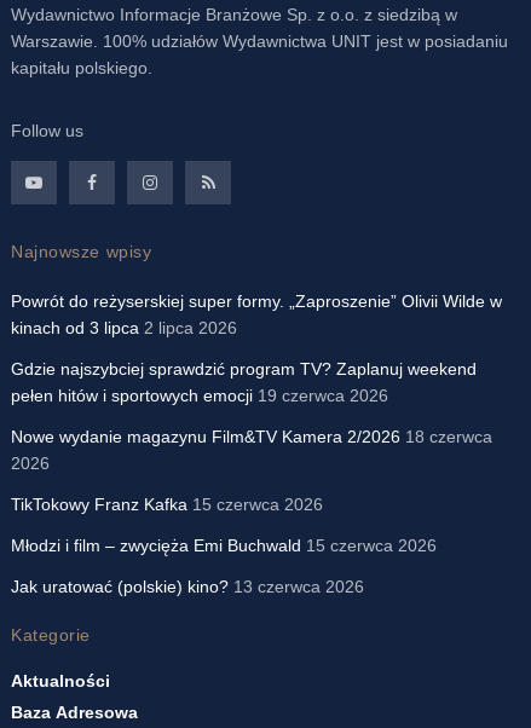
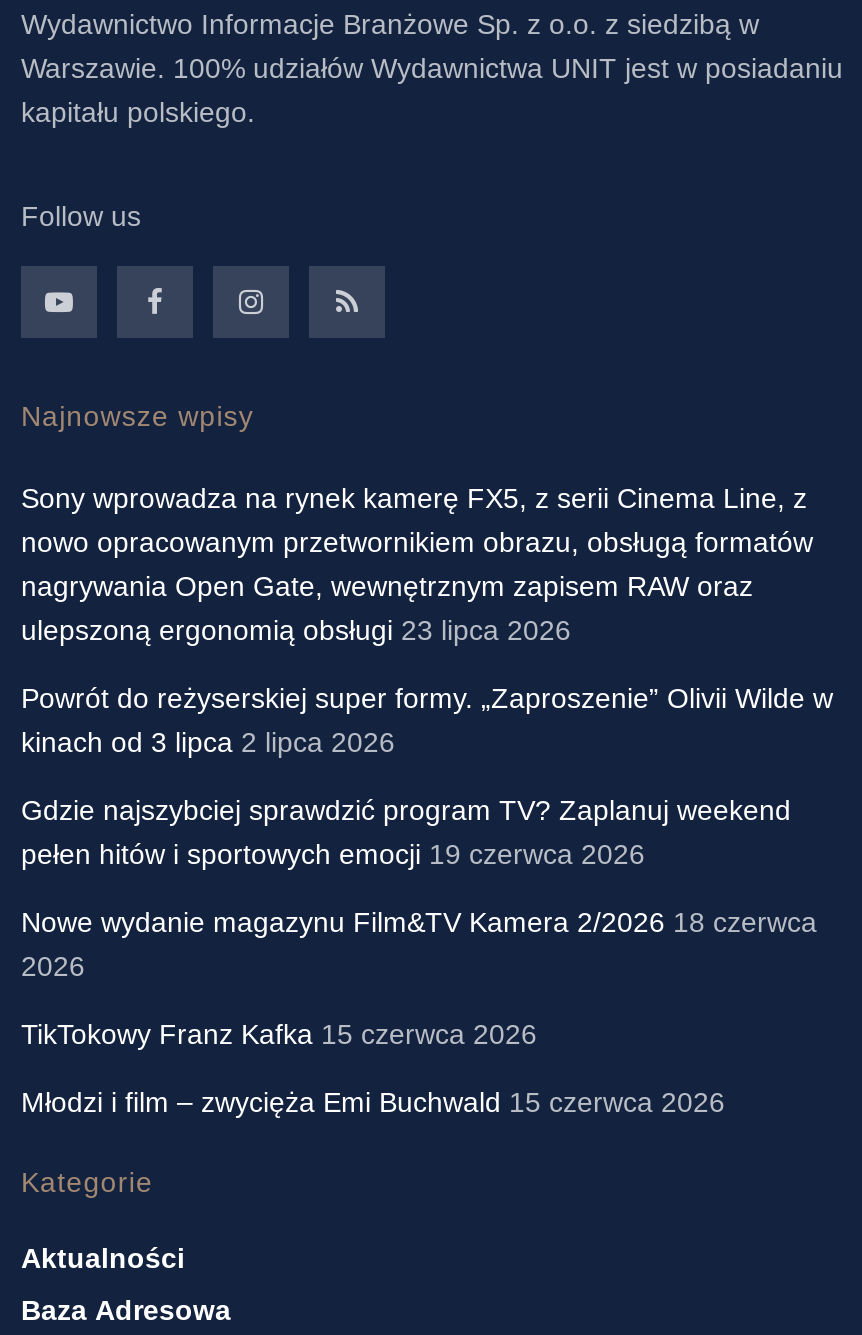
none -> [21,482,813,646] Sony wprowadza na rynek kamerę FX5, z serii Cinema Line, z | nowo opracowanym przetwornikiem obrazu, obsługą formatów | nagrywania Open Gate, wewnętrznym zapisem RAW oraz | ulepszoną ergonomią obsługi 23 lipca 2026
moved [11,291,502,555] -> [21,682,833,1118]: Powrót do reżyserskiej super formy. „Zaproszenie” Olivii Wilde w | kinach od 3 lipca 2 lipca 2026 | Gdzie najszybciej sprawdzić program TV? Zaplanuj weekend | pełen hitów i sportowych emocji 19 czerwca 2026 | Nowe wydanie magazynu Film&TV Kamera 2/2026 18 czerwca | 2026 | TikTokowy Franz Kafka 15 czerwca 2026 | Młodzi i film – zwycięża Emi Buchwald 15 czerwca 2026
[11,577,364,596] Jak uratować (polskie) kino? 13 czerwca 2026 -> none

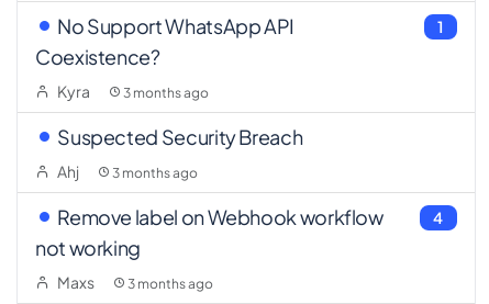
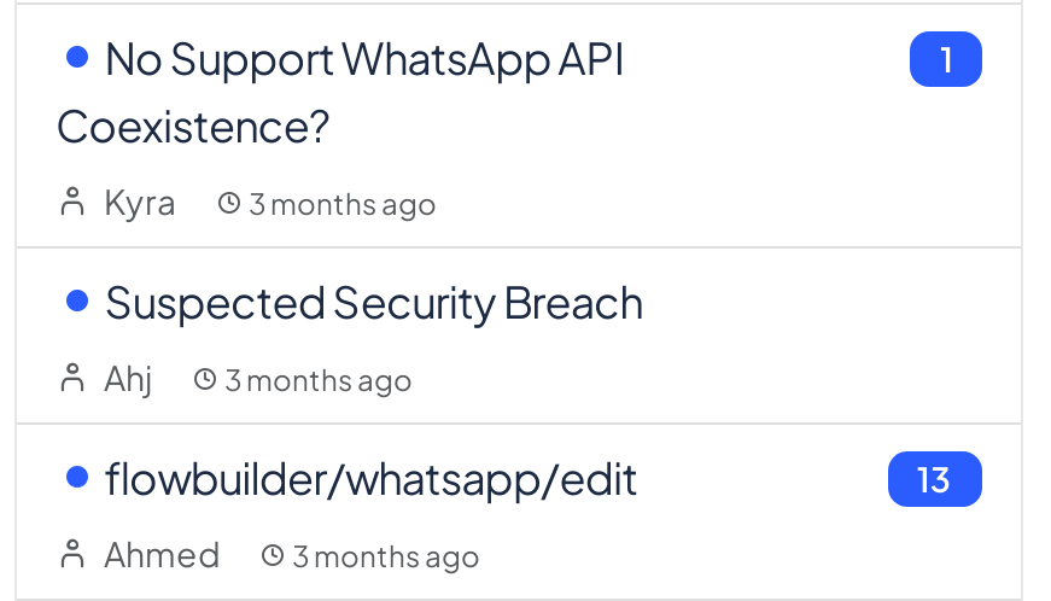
[35,204,383,260] Remove label on Webhook workflow | not working -> [98,448,638,503] flowbuilder/whatsapp/edit
[433,207,444,227] 4 -> [917,456,953,500] 13
[57,272,97,291] Maxs -> [104,530,224,573] Ahmed

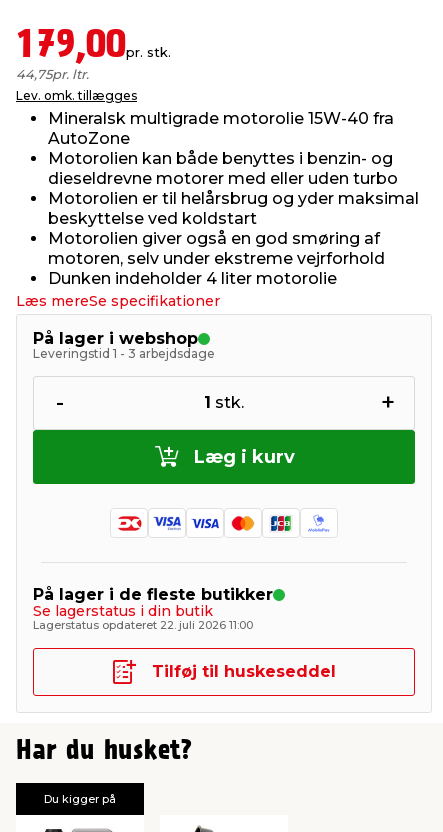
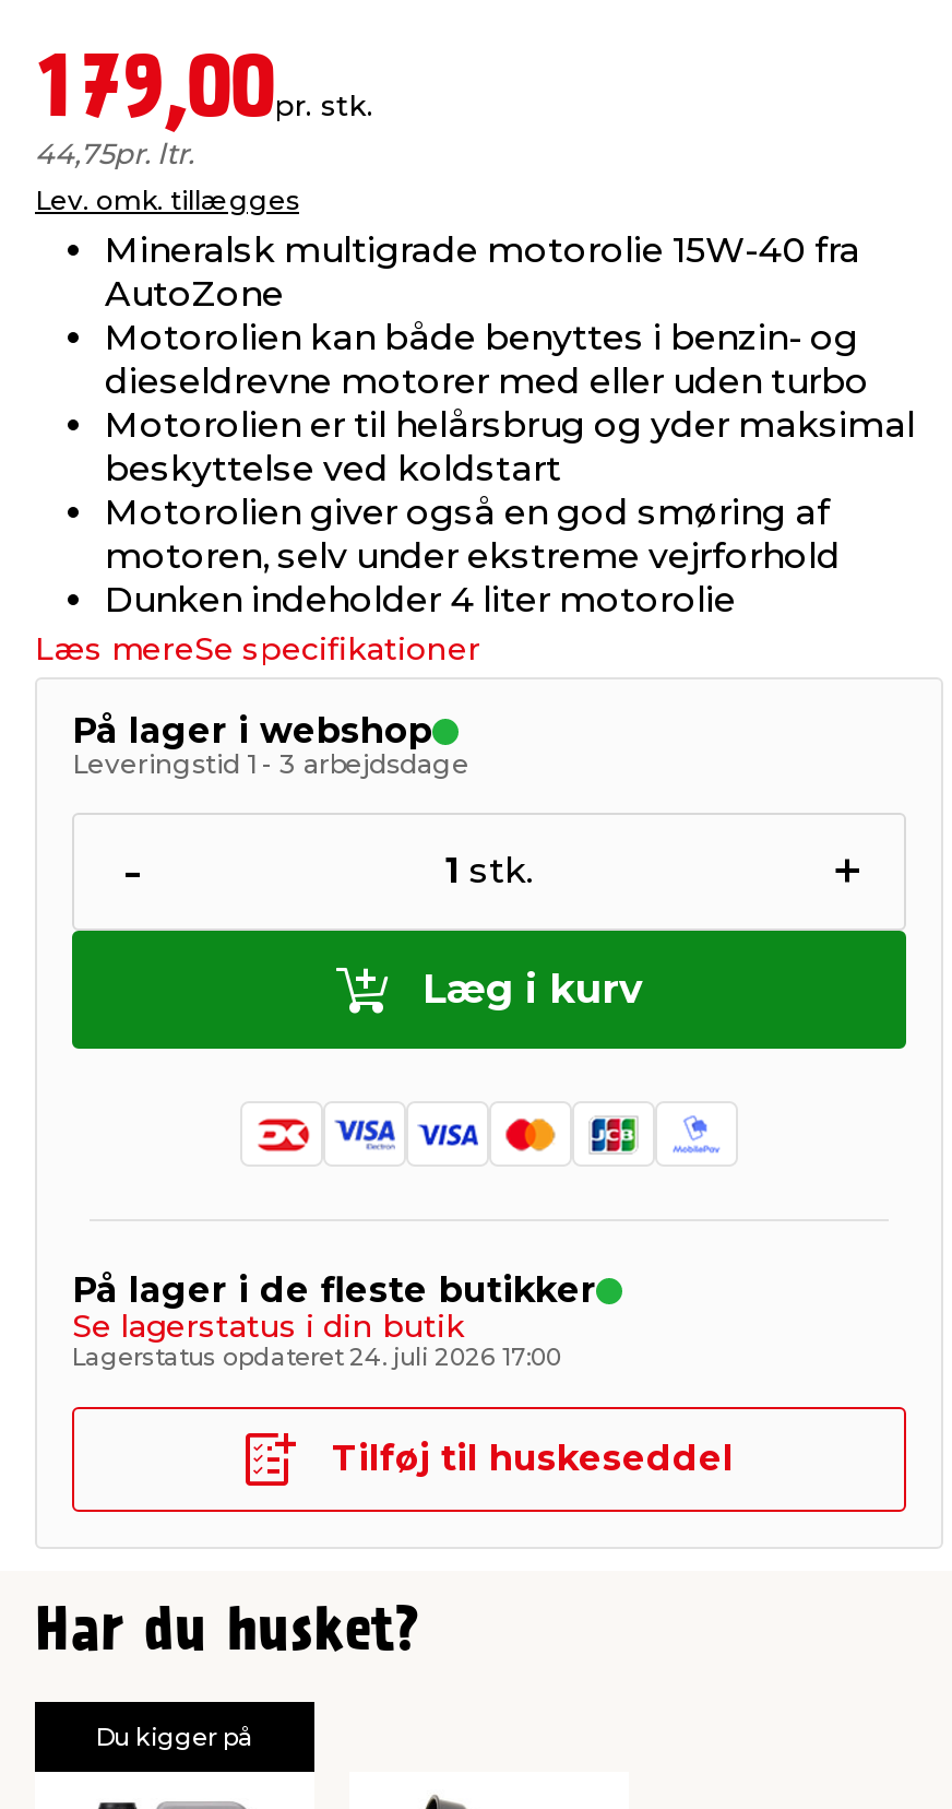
[33,618,253,632] Lagerstatus opdateret 22. juli 2026 11:00 -> [72,1341,561,1372] Lagerstatus opdateret 24. juli 2026 17:00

> _Work order_
Once the line containing "[433,207,444,227] 4 -> [917,456,953,500] 13" is located, write out exactly that line and each one after it to the end of the records above, excluding pictures and nothing else.

> _Exercise answer_
[433,207,444,227] 4 -> [917,456,953,500] 13
[57,272,97,291] Maxs -> [104,530,224,573] Ahmed

[33,618,253,632] Lagerstatus opdateret 22. juli 2026 11:00 -> [72,1341,561,1372] Lagerstatus opdateret 24. juli 2026 17:00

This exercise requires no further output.